Social media provides your business with an incredibly powerful way to interact with your customers, suppliers, and employees. Of course, this means that anyone can use it to easily share their opinions about your business around the world. How do you know what’s being said about you? In today’s Friday Flashback from November 23, 2009, you’ll learn how to find out.
You might think that anytime someone mentions your small business in a tweet that Twitter would notify you. That would be nice, but unless they mention your Twitter name using the @ symbol, chances are that you’ll miss their comment.
In Who’s Talking About You Online , two underlying problems with trying to listen for comments about your small business on Twitter were identified.
- First, you can’t follow everyone so not all comments make it to your feed.
- Second, the comments from those you do follow can easily get lost in the myriad of other comments in your feed.
To overcome both of these issues, a listening post was suggested.
Using Twitter’s Built In Search Functions
Before setting up your listening post, look at what Twitter already offers in terms of search capabilities. There are three primary functions to help you find what you’re looking for in an ocean of tweets.
- Twitter Hashtags are keywords inserted into a tweet to make it easier to find in a search. Anyone can make, or post to, a hashtag. All that is required is putting a # at the beginning of the word. If your keyword has more than one word you simply concatenate the two together. One such hashtag on Twitter is #FollowFriday where people recommend others to follow.
- Twitter Search To find tweets containing these hashtags, or any other words you want to find, you’ll need to use Twitter’s search feature. Your small business name won’t likely be a hashtag people are using, but you can still search for the name via this function to pull up any tweets that mention your small business.
- Twitter Lists This is a recently added feature [at the time of this post]. It allows users to create their own lists that follow certain people based on whatever criteria they desire. It’s useful to organize the people you follow into related channels so you do not miss their tweets.
Setting Up Your Twitter Listening Post
While you can save your searches and lists in Twitter for future use, they only work while you are online returning real time results. That’s great, but what about when you’re not online?
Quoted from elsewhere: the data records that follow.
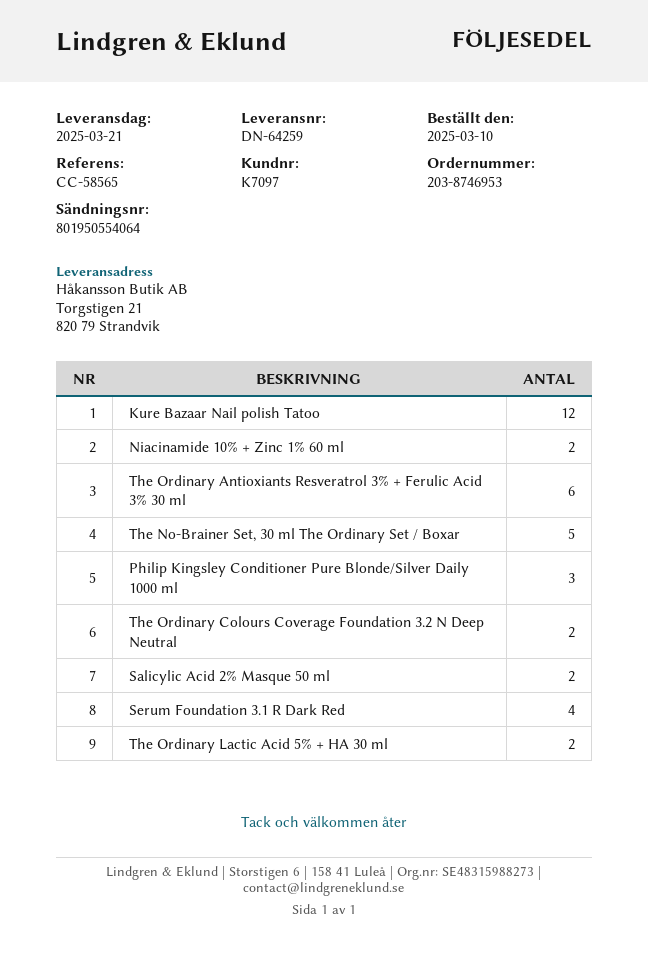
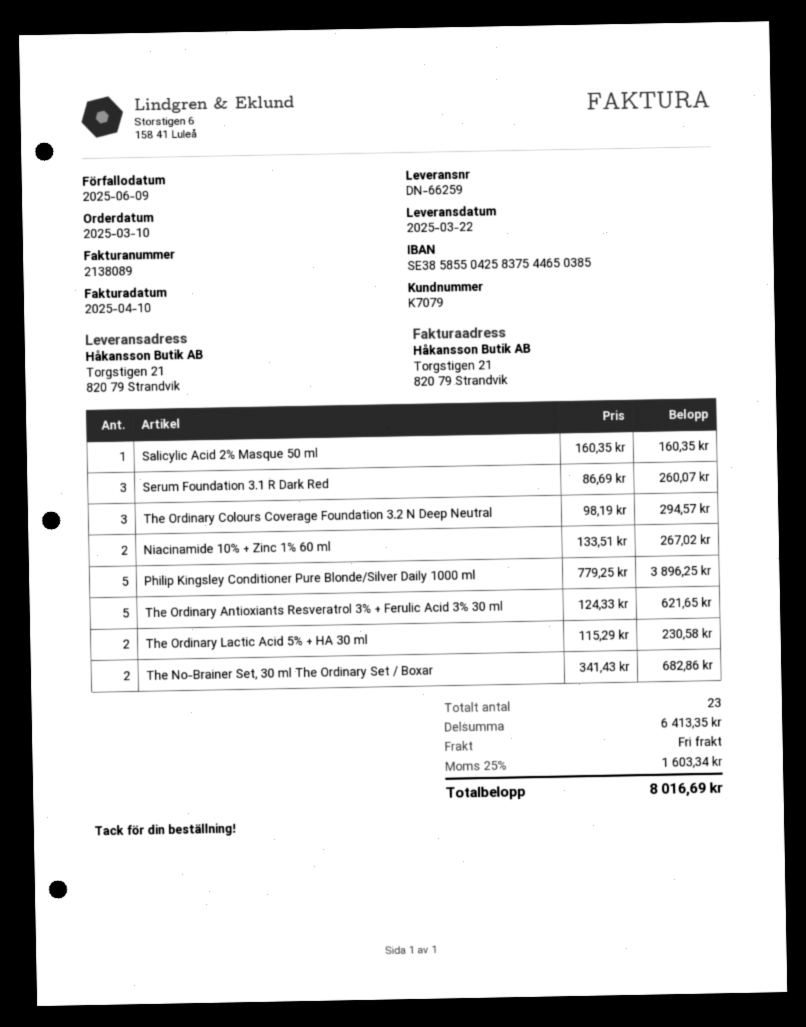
delivery note number: DN-64259 -> DN-66259
delivery date: 2025-03-21 -> 2025-03-22
customer number: K7097 -> K7079
Kure Bazaar Nail polish Tatoo: 12 -> none
The Ordinary Antioxiants Resveratrol 3% + Ferulic Acid 3% 30 ml: 6 -> 5
The No-Brainer Set, 30 ml The Ordinary Set / Boxar: 5 -> 2
Philip Kingsley Conditioner Pure Blonde/Silver Daily 1000 ml: 3 -> 5
The Ordinary Colours Coverage Foundation 3.2 N Deep Neutral: 2 -> 3
Salicylic Acid 2% Masque 50 ml: 2 -> 1
Serum Foundation 3.1 R Dark Red: 4 -> 3

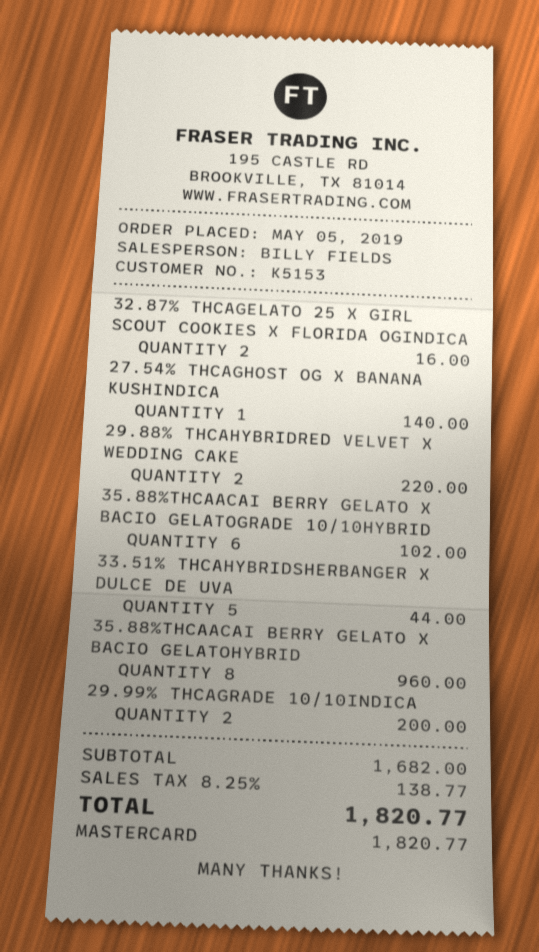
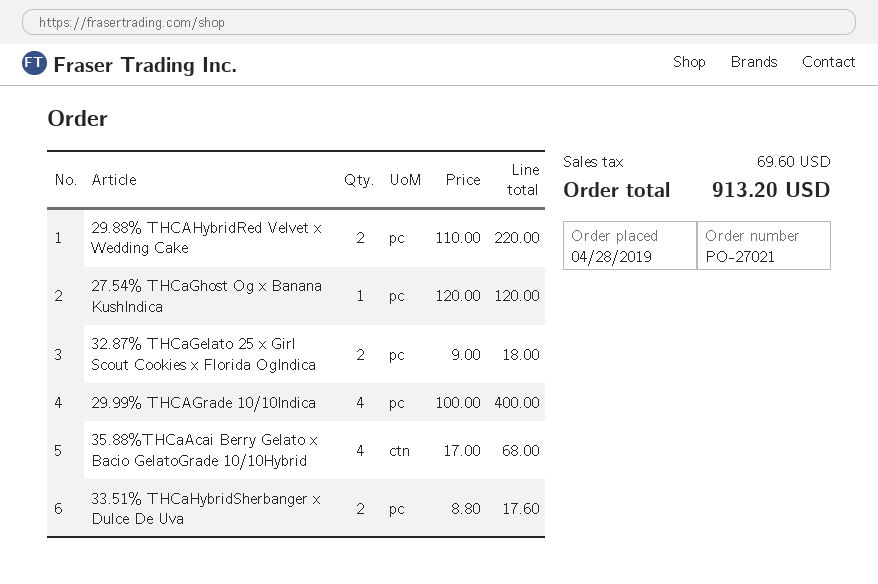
order date: 2019-05-05 -> 2019-04-28
32.87% THCAGELATO 25 X GIRL SCOUT COOKIES X FLORIDA OGINDICA: 2 for 16.00 -> 2 for 18.00
27.54% THCAGHOST OG X BANANA KUSHINDICA: 1 for 140.00 -> 1 for 120.00
35.88%THCAACAI BERRY GELATO X BACIO GELATOGRADE 10/10HYBRID: 6 for 102.00 -> 4 for 68.00
33.51% THCAHYBRIDSHERBANGER X DULCE DE UVA: 5 for 44.00 -> 2 for 17.60
35.88%THCAACAI BERRY GELATO X BACIO GELATOHYBRID: 8 for 960.00 -> none
29.99% THCAGRADE 10/10INDICA: 2 for 200.00 -> 4 for 400.00
tax: 138.77 -> 69.60
total: 1820.77 -> 913.20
Here’s a step-by-step guide to walk you through setting up a listening post using Twitter’s built-in features that will work for you round the clock.
Step #1: Decide What Your Search Terms Will Be
The first thing you need to do is decide on your search terms. What exactly should your listening post be tuned to find? Here are some suggestions:
- Your small business name
- Your own name
- The names of products/services you sell
- Your competitors
- Industry terms
Be as specific as possible, and think of variations – especially ways to shorten it since Twitter forces updates to be no more than 140 characters. I have set up one for “Big Feet Marketing” and “BigFeetMktg”.
Step #2: Search Your Terms Using Twitter Search
When I first started using Twitter, I thought the little search box on my home page was Twitter Search. It was not until later that I found out there is a more robust search feature at search.twitter.com.
The advanced search option gives you a lot of flexibility with how you perform your search. For searches on your company name, make sure to use the This Exact Phrase box; otherwise, it’ll return tweets with any of the words in your company’s name.
Step #3: Subscribe to the RSS Feed of Your Search
Once you’ve performed the search, you’ll see an option to subscribe to your query’s feed in the upper right-hand corner. This option will continue to periodically run your query and send the results to your favorite reader.
I use Google Reader for my RSS subscriptions, but you can choose whatever one you like best. Now all that you have to do is open your reader to see what your listening posts have picked up. You don’t even have to be online for it to continue working.
UPDATE: Since I wrote this post, third party applications like TweetDeck and HootSuite allow you to easily search Twitter and set up listening posts in the form of customized feeds. I still use the listening posts I set up using the methods in this post because with a few tweaks this method can be applied to most social media networks.